Lentement elle se tourne. Devant elle se tient un elf à la stature puissante. De long cheveux blancs encadrent un visage sévère. La longue robe de velour rouge atteste d'un rang social élevé. Son père n'a pas changé. Dans sa main, levée négligemment, il tient un rouleau qui porte le signe distinctif de la corporation des Elodarims, ceux qui donnent vie à la peau morte. C'est effectivement ce qu'elle est venue chercher. Avec les secrets contenus dans le parchemin et l'aide d'un grand maitre elle sera en mesure de redonner vie à Koral'Hedana, une puissante armure magique. Cette quête l'obsède depuis sa rencontre dans la taverne. Mais pour le moment ses préoccupations sont bien différentes : elle fait face à son père. Elle se demande si il l'a reconnue. Elle est masquée mais il a le parchemin qu'elle est venue trouver. Elle ne sais pas quoi dire.
Comme s'il avait lu ses pensées son père dit :
- "Je sais que c'est toi, Helluin.

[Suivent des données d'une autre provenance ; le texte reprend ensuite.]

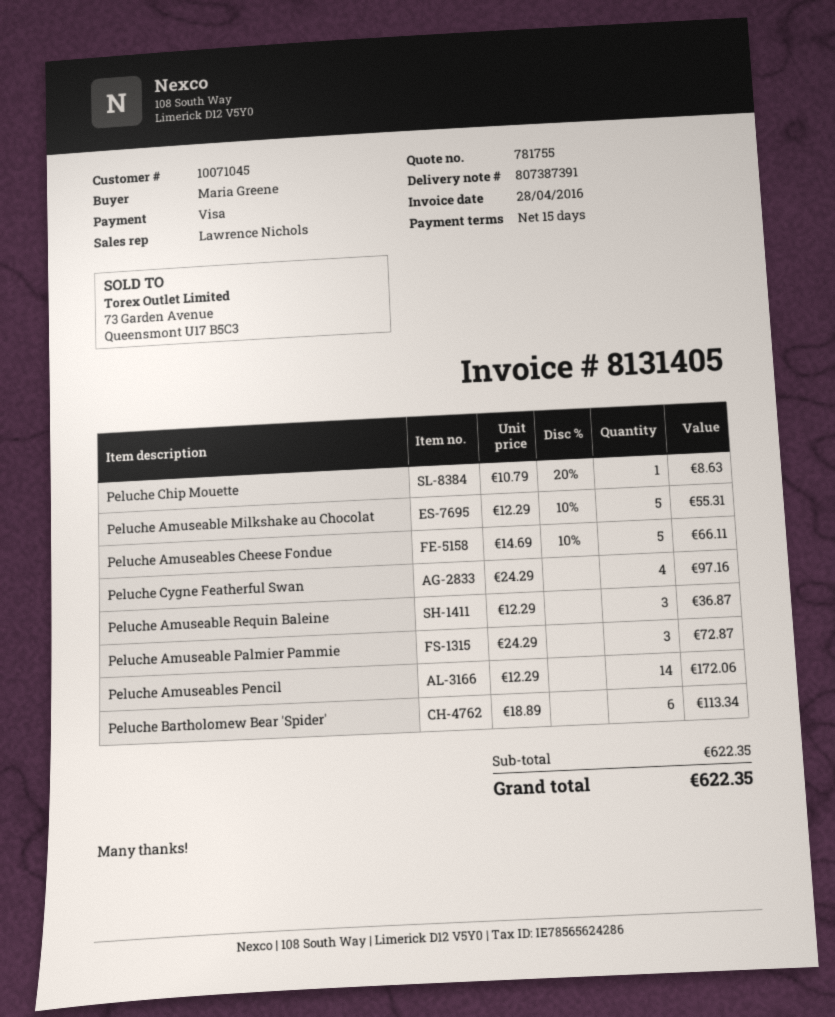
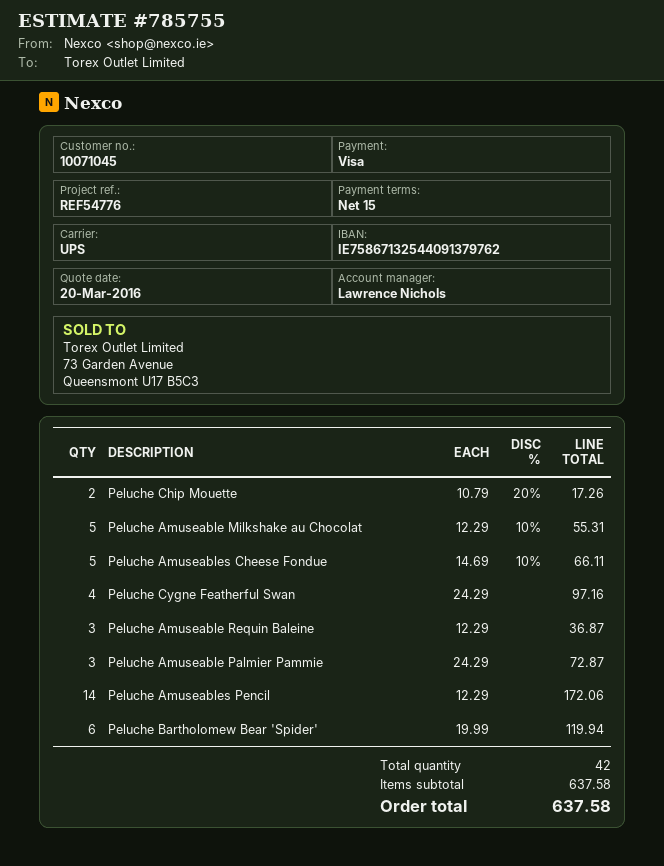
quote number: 781755 -> 785755
Peluche Chip Mouette: 1 x 10.79 - 20% = 8.63 -> 2 x 10.79 - 20% = 17.26
Peluche Bartholomew Bear 'Spider': 6 x 18.89 = 113.34 -> 6 x 19.99 = 119.94
subtotal: 622.35 -> 637.58
total: 622.35 -> 637.58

Je suis au courant de ta quête." Un sourire moqueur apparait sur son visage : "crois-tu être la seule à avoir un bon réseau de renseignements ?"
Un frisson court le long de l'échine de la voleuse. De quoi est-il au courant au juste ? Elle qui pensait avoir tellement bien brouillée les pistes.

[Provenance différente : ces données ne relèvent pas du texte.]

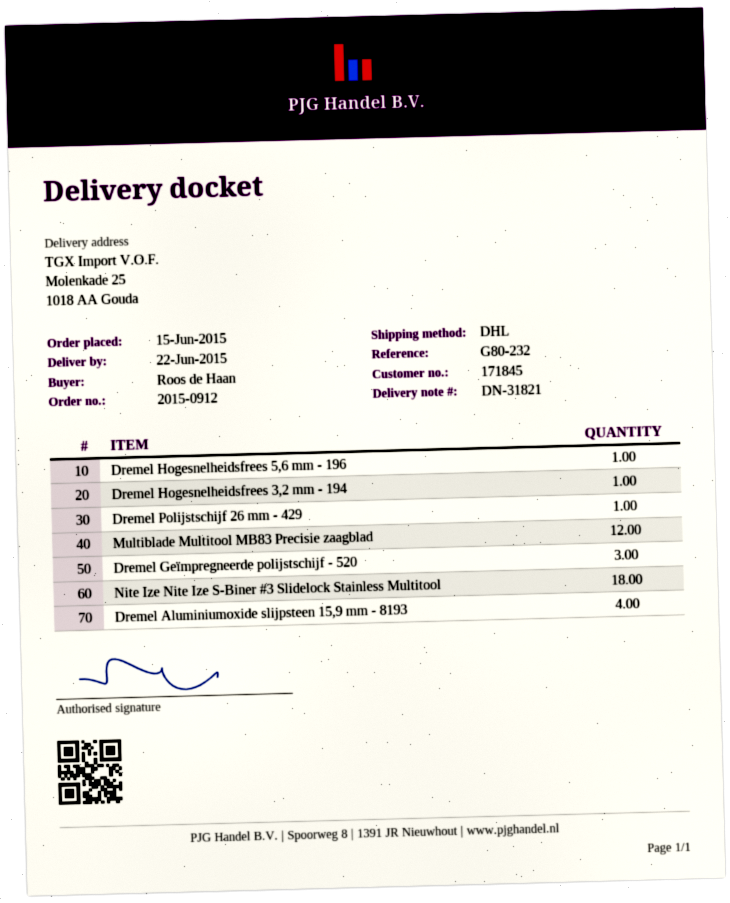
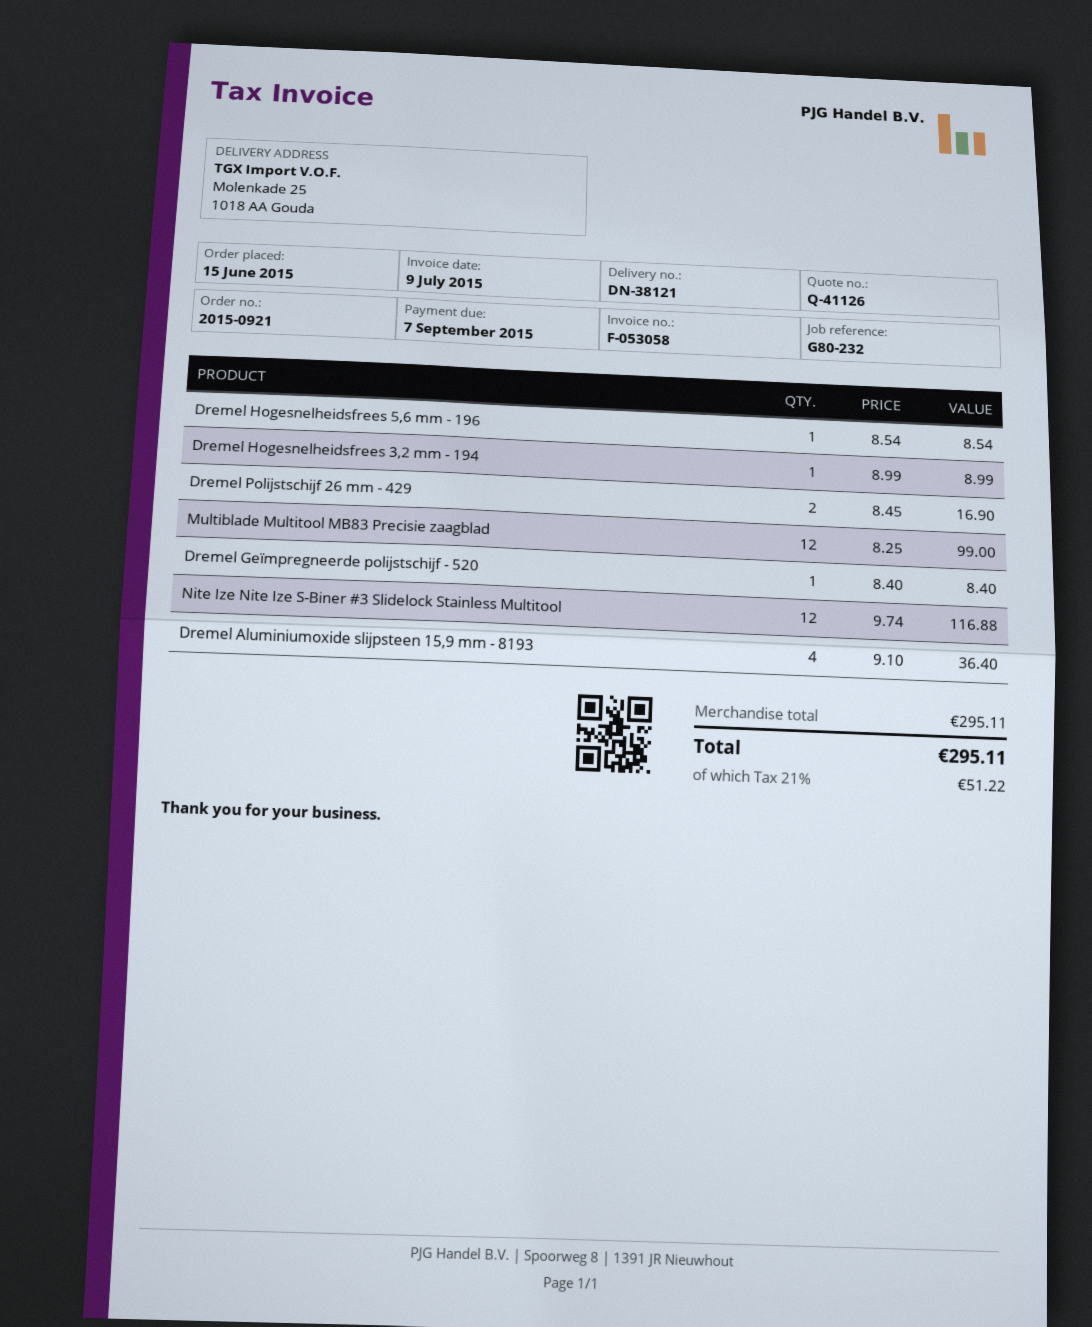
order number: 2015-0912 -> 2015-0921
delivery note number: DN-31821 -> DN-38121
Dremel Polijstschijf 26 mm - 429: 1 -> 2
Dremel Geïmpregneerde polijstschijf - 520: 3 -> 1
Nite Ize Nite Ize S-Biner #3 Slidelock Stainless Multitool: 18 -> 12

- "Alors comme ça tu convoites l'armure ?" Ajoute-t-il.
Son regard pénétrant examine sa fille de bas en haut : "Il est vrai que tu es devenue plutôt puissante... Tu n'es plus la jeune fille de mes souvenirs. Le sang de notre famille a su s'exprimer à travers toi. Je me suis peut être trompé sur ton compte."
D'un geste lent l'elf dépose le parchemin sur une des tables de travail, fait demi-tour et s'éloigne. Sur le seuil de la porte il s'arrete et sans se retourner, dit d'une voix où perce un ton à la limite de la menace :
- "Le parchemin est à toi pour le moment. Mais souvient-toi que je garde un oeil sur toi. Que tu le veuilles ou non tu appartiens à cette famille. Un jour où l'autre tu devras te soumettre à ses exigences."
Un dernier pas et il est sorti. Helluin reprend sa respiration. Ce n'est pas vraiment comme ça qu'elle imaginait ses retrouvailles avec son père. Elle doit sortir d'ici, elle étouffe. Elle se saisit du parchemin, le glisse dans une des poches de sa tunique et se dirige vers une sortie.
Un peu plus tard elle repense à la scène qui vient de se dérouler. Il y a beaucoup trop d'inconnues à cette equation. Certe elle a le parchemin. Ce qui signifie que la distance qui la sépare de la communion avec l'une des armures épiques de ce monde s'amenuise. Mais comment son père, un négociant aisé de Teldrasil qu'elle n'a pas vu depuis des années, peut il être au courant de son but ? Elle a été négligeante. C'est la seule explication qu'elle voit. Elle a la mauvaise impression que son destin ne lui appartient plus autant. Tellement de question se bousculent dans sa tête.